(HOW TO COMPLETE THIS TASK): Return the entries below word for word; no images should appear in the copy.

[Before-and-after change data]
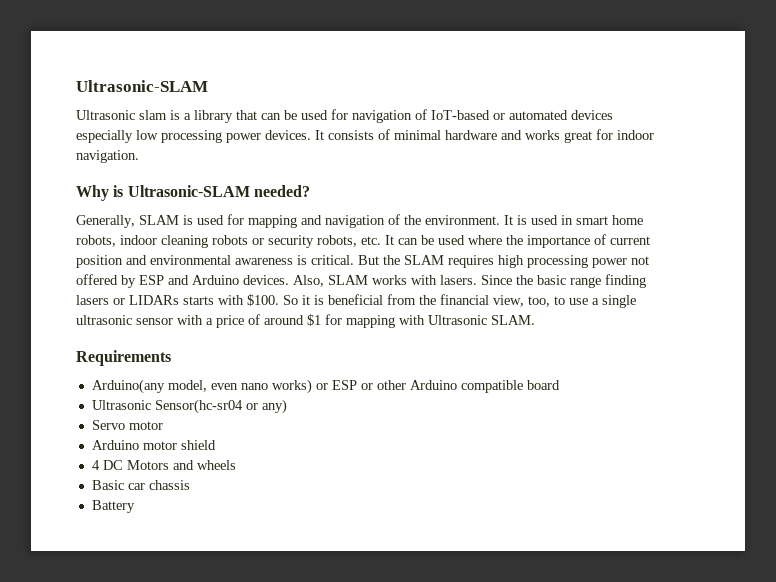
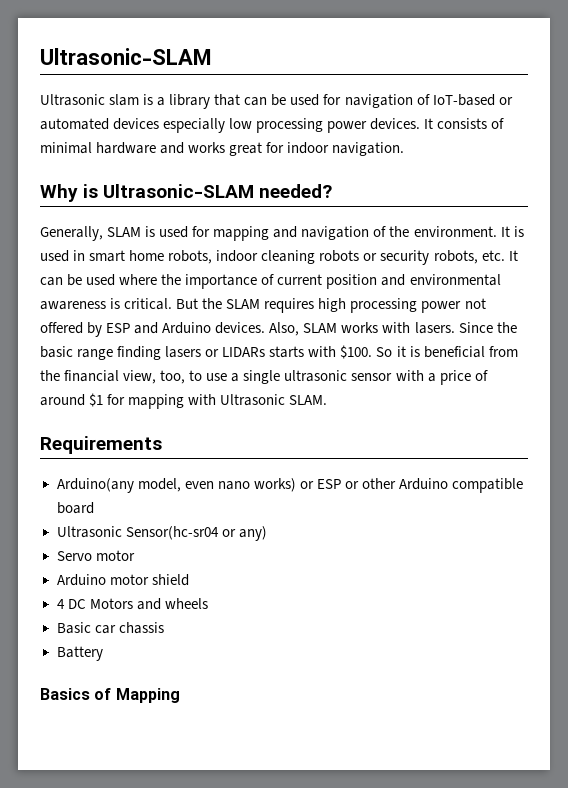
+ Basics of Mapping

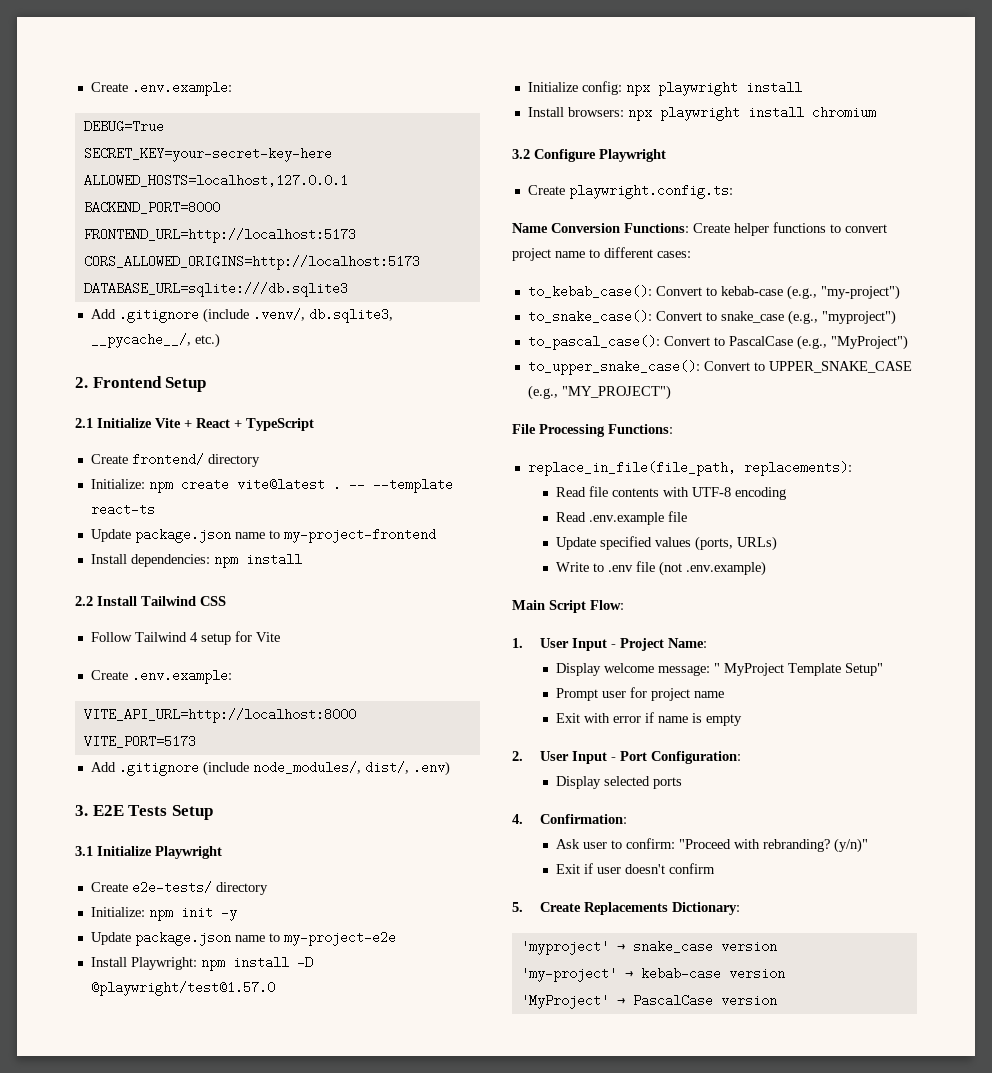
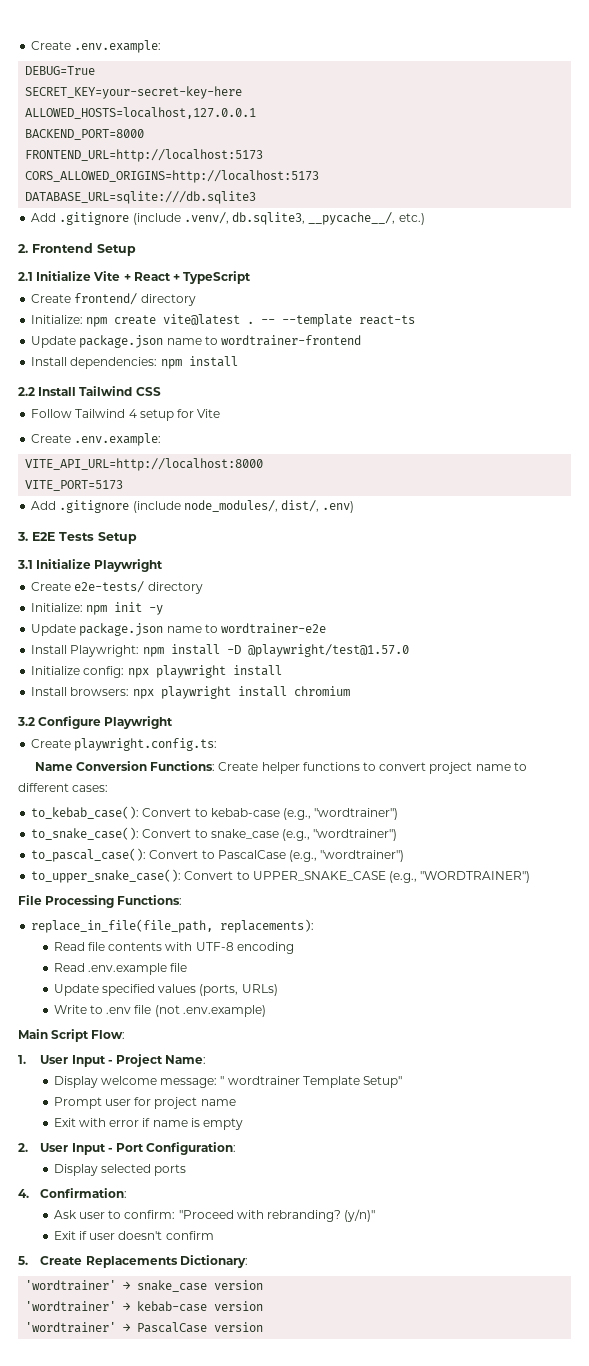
- Update package.json name to my-project-frontend
+ Update package.json name to wordtrainer-frontend
- Update package.json name to my-project-e2e
+ Update package.json name to wordtrainer-e2e
- to_kebab_case(): Convert to kebab-case (e.g., "my-project")
+ to_kebab_case(): Convert to kebab-case (e.g., "wordtrainer")
- to_snake_case(): Convert to snake_case (e.g., "myproject")
+ to_snake_case(): Convert to snake_case (e.g., "wordtrainer")
- to_pascal_case(): Convert to PascalCase (e.g., "MyProject")
+ to_pascal_case(): Convert to PascalCase (e.g., "wordtrainer")
- to_upper_snake_case(): Convert to UPPER_SNAKE_CASE (e.g., "MY_PROJECT")
+ to_upper_snake_case(): Convert to UPPER_SNAKE_CASE (e.g., "WORDTRAINER")
- Display welcome message: " MyProject Template Setup"
+ Display welcome message: " wordtrainer Template Setup"
- 'myproject' → snake_case version
+ 'wordtrainer' → snake_case version
- 'my-project' → kebab-case version
+ 'wordtrainer' → kebab-case version
- 'MyProject' → PascalCase version
+ 'wordtrainer' → PascalCase version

(EXPECTED ANSWER):
+ Basics of Mapping

- Update package.json name to my-project-frontend
+ Update package.json name to wordtrainer-frontend
- Update package.json name to my-project-e2e
+ Update package.json name to wordtrainer-e2e
- to_kebab_case(): Convert to kebab-case (e.g., "my-project")
+ to_kebab_case(): Convert to kebab-case (e.g., "wordtrainer")
- to_snake_case(): Convert to snake_case (e.g., "myproject")
+ to_snake_case(): Convert to snake_case (e.g., "wordtrainer")
- to_pascal_case(): Convert to PascalCase (e.g., "MyProject")
+ to_pascal_case(): Convert to PascalCase (e.g., "wordtrainer")
- to_upper_snake_case(): Convert to UPPER_SNAKE_CASE (e.g., "MY_PROJECT")
+ to_upper_snake_case(): Convert to UPPER_SNAKE_CASE (e.g., "WORDTRAINER")
- Display welcome message: " MyProject Template Setup"
+ Display welcome message: " wordtrainer Template Setup"
- 'myproject' → snake_case version
+ 'wordtrainer' → snake_case version
- 'my-project' → kebab-case version
+ 'wordtrainer' → kebab-case version
- 'MyProject' → PascalCase version
+ 'wordtrainer' → PascalCase version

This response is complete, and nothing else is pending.